Tag Archives: if only

Ants

I have been thinking about ants a lot lately. Or rather, the absence of ants. It probably has a lot to do with all the holiday-related activities happening in this house: cookie baking, frosting, sprinkling, gingerbread house decorating. Every time when I see Mr. Monk walking around with a sugar cookie that he has added frosting and sprinkles to, I wince and say to him, “You are lucky we don’t have ants in this house.”

After saying that, I then half expect the ants to show up just to teach us a lesson. Hubris! I live in its shadow.
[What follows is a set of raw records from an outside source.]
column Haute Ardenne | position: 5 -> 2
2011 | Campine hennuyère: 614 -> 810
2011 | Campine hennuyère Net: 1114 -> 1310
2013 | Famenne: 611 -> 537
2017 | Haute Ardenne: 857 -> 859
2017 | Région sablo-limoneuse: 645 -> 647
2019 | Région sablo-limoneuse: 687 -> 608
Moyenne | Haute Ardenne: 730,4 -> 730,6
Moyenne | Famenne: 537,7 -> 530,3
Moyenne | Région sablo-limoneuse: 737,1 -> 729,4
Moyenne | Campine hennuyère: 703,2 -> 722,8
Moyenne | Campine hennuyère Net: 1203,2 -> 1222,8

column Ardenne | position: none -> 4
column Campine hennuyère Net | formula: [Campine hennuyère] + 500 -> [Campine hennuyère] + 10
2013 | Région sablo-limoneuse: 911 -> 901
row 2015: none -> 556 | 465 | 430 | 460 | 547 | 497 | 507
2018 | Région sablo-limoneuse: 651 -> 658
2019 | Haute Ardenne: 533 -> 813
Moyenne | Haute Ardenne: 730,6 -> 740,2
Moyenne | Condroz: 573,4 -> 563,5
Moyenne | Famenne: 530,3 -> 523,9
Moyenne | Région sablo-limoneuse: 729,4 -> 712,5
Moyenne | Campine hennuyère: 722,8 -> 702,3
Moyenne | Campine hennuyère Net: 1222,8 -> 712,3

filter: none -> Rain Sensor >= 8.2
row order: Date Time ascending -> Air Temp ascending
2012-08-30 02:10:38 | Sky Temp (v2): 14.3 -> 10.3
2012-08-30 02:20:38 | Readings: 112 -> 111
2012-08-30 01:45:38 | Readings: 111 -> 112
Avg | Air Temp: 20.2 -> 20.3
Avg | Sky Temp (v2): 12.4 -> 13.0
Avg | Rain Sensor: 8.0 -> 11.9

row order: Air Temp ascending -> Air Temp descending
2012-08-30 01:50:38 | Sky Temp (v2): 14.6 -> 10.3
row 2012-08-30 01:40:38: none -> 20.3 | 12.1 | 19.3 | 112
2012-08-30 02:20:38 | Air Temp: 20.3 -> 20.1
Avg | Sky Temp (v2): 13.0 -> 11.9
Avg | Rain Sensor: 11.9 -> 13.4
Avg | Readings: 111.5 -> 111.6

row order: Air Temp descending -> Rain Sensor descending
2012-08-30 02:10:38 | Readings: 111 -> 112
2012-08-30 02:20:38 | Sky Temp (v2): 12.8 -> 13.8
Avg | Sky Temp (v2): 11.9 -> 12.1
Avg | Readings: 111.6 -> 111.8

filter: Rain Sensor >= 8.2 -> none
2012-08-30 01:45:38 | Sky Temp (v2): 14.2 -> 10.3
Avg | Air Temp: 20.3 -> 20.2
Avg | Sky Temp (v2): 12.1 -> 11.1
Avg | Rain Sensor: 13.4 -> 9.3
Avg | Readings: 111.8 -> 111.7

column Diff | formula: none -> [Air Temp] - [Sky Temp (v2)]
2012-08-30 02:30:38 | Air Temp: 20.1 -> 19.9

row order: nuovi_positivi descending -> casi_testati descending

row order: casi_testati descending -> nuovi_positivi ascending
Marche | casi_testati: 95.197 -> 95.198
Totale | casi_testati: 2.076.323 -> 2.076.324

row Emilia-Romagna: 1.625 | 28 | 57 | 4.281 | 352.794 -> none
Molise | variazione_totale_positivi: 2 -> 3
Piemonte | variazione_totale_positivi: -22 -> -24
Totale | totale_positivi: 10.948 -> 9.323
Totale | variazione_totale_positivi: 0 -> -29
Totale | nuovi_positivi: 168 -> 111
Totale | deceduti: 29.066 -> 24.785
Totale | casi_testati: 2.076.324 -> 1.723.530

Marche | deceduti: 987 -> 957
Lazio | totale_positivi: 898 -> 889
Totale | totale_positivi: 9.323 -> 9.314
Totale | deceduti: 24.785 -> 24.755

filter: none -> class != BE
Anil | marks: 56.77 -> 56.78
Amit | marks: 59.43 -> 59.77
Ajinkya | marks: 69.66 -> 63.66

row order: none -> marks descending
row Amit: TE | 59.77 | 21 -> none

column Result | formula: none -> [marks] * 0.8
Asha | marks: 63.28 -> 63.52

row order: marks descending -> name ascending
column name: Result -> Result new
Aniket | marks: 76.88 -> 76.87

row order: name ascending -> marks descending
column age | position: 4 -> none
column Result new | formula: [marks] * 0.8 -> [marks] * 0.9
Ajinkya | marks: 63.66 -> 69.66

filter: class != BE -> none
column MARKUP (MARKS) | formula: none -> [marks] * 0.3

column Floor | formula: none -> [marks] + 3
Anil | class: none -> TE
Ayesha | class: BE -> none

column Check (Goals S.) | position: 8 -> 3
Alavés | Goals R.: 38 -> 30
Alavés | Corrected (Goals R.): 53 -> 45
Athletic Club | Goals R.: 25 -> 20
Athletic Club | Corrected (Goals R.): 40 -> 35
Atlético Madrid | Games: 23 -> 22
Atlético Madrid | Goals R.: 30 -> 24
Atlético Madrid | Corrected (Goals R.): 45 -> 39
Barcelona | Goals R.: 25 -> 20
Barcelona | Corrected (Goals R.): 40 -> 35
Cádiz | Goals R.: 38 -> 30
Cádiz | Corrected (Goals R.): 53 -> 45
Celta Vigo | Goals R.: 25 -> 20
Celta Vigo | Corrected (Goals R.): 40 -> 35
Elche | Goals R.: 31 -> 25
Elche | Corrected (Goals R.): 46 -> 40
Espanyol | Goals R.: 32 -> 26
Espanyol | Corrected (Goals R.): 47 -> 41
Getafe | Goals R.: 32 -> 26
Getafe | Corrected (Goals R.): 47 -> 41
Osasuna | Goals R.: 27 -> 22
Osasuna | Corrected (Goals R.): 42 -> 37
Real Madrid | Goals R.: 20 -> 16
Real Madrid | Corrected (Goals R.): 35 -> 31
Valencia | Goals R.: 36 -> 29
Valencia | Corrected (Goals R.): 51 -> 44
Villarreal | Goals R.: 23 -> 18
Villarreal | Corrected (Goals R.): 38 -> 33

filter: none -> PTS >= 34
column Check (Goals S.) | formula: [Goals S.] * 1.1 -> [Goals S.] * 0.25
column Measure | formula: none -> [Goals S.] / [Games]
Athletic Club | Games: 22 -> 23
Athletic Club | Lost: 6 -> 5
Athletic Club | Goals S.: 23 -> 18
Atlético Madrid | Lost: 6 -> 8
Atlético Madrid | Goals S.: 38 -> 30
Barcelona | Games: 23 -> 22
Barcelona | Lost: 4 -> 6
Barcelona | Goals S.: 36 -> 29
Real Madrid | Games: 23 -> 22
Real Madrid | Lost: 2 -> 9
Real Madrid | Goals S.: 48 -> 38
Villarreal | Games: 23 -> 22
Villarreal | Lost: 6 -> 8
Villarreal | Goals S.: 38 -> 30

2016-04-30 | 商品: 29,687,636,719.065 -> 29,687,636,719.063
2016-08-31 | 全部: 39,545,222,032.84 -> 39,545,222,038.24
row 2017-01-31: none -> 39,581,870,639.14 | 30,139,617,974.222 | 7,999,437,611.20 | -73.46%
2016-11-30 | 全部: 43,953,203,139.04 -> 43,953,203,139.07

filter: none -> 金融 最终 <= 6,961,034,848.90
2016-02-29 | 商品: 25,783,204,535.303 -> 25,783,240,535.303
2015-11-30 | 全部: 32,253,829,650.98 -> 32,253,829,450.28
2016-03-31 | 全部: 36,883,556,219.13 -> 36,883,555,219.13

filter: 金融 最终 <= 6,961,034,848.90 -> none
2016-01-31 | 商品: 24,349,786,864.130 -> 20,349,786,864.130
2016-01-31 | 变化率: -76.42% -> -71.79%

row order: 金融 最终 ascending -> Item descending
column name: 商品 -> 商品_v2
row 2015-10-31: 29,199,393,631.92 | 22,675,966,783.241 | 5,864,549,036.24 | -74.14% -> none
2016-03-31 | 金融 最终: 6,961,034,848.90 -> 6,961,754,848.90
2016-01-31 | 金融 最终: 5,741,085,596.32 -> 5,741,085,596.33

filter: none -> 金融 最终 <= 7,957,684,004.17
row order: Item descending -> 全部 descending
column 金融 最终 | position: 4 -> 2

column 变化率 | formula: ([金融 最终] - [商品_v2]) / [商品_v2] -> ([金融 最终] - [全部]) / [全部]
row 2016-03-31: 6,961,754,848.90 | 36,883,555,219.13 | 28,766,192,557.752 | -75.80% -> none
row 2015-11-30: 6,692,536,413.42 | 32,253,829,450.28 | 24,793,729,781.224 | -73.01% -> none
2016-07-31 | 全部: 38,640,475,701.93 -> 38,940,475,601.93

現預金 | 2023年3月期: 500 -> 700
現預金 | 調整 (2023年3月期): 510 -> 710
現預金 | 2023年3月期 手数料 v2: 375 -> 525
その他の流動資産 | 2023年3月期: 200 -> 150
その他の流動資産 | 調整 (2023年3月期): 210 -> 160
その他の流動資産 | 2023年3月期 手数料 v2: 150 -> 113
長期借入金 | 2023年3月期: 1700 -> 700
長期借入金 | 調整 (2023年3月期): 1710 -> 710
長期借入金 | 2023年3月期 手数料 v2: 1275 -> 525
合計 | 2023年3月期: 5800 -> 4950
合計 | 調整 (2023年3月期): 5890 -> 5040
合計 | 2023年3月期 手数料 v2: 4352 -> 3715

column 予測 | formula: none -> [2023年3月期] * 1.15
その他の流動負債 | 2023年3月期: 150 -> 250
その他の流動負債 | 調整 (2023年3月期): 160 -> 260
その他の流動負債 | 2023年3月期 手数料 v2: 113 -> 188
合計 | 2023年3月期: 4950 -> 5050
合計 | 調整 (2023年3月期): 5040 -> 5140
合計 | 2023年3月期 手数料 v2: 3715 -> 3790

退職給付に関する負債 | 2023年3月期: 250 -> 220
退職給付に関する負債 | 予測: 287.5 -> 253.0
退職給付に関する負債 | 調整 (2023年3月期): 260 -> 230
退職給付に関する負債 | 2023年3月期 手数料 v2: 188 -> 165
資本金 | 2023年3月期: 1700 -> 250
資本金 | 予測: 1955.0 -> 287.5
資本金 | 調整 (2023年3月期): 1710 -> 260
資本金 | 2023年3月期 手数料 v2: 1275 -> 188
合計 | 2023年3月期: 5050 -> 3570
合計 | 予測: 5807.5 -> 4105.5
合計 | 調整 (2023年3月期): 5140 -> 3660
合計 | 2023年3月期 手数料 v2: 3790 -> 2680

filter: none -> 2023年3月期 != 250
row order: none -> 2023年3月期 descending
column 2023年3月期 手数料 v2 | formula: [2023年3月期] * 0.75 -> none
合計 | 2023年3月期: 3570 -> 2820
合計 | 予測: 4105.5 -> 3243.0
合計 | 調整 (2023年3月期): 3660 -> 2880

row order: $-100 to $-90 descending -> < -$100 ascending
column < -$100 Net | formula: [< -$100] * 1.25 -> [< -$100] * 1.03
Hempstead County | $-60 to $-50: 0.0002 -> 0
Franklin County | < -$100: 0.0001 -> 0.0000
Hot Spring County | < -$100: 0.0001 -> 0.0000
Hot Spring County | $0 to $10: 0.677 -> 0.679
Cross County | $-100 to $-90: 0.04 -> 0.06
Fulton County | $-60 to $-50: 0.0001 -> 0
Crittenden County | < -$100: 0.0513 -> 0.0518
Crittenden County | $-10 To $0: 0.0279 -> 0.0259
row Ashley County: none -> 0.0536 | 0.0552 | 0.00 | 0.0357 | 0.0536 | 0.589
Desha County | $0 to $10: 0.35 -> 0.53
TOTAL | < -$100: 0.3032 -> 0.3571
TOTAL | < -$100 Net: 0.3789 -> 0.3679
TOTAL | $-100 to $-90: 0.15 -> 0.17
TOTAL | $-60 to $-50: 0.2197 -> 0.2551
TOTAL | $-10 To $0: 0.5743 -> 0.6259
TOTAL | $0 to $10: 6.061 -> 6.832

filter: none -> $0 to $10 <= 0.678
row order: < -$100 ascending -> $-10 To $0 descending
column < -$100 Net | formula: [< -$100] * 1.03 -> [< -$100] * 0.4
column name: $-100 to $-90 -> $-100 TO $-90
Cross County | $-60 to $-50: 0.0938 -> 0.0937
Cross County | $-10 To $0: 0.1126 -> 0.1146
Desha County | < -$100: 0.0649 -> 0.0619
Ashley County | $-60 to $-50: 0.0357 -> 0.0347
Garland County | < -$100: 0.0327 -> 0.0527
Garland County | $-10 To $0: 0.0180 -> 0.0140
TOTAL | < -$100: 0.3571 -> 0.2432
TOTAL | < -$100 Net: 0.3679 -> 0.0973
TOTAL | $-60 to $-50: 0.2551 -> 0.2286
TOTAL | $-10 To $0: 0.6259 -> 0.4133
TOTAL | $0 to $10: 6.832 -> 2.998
Moments like this remind me that one of the things about living in America I am most grateful for, in addition to the awesome return policy in most stores, is the lack of ants. The lack of paranoia that a single piece of crumb would attract a horde of ants within five minutes. And there are a lot of crumbs in this house. My kids are like crumb machines; their mouths, as what mothers in Taiwan would say, are like a chipped bowl.

Growing up in Taiwan, I was always wary of leaving crumbs on the floor partly because my mother was vigilant in covering up food and picking up crumbs while yelling “The ants will come and move you back to their colony at night!” and partly because swarms of ants really creep me out. Like the flying German cockroaches, ants are common in houses (i.e. apartments) in Taiwan, at least the places I lived in growing up. It does not matter how clean your house is, they still show up uninvited.

I remember watching wayward ants move along the cracks on the wall as I studied late at night. I followed their trajectories, mesmerized. The wall must be immense from their perspective, like traversing a desert plain. How do they find their friends? Sometimes I would set up “road blocks” by holding my ruler against the wall, forcing the lone ant to change her direction. Again. And again.

Now that I started down the memory lane, I realized that one of my most vivid childhood memories was also one of my greatest childhood traumas:

My mother came home one day from her job at the hotel with a rare treat: a piece of Black Forest Cake. A hotel guest had given my mother the leftover from their party. I had never owned something so extravagant in my life (at that time): The cake was fancifully decorated with delicate chocolate shavings with a cherry perching on top of a tower of whipped cream. It was too beautiful to be eaten and I could not bring myself to cause the cake to disappear. I left it out on the dinner table so I could admire it in all its glory and take my time to savor it later.

I fell asleep before I had the chance.

As soon as I opened my eyes the next morning, I remembered my cake! I put my face right next to it, Ah, CAKE! but noticed that the chocolate sprinkles were moving around…

My father ran to the scene following my scream. He took a lighter and got rid of the ants covering the entire cake. “Here. See? Your cake is ok again.”

“NOOOOOO!!!!!” I was inconsolable. “It is NOT!”

“Look! It tastes just as good.” He took a spoonful of the cake and put it in his mouth to show that the cake was still edible.

All I could do was cry as my father kept on taking a bite off the cake to convince me to try.

I can’t remember how long it took me to recover from the shock. But to this day, whenever I remember that scene, I can still feel the overwhelming sense of regret. If only.

As a grown-up, when I am at a bakery or a coffee shop, I can’t help but order a piece of Black Forest Cake if it is available. But somehow it never tastes as good as the piece that I had never tasted.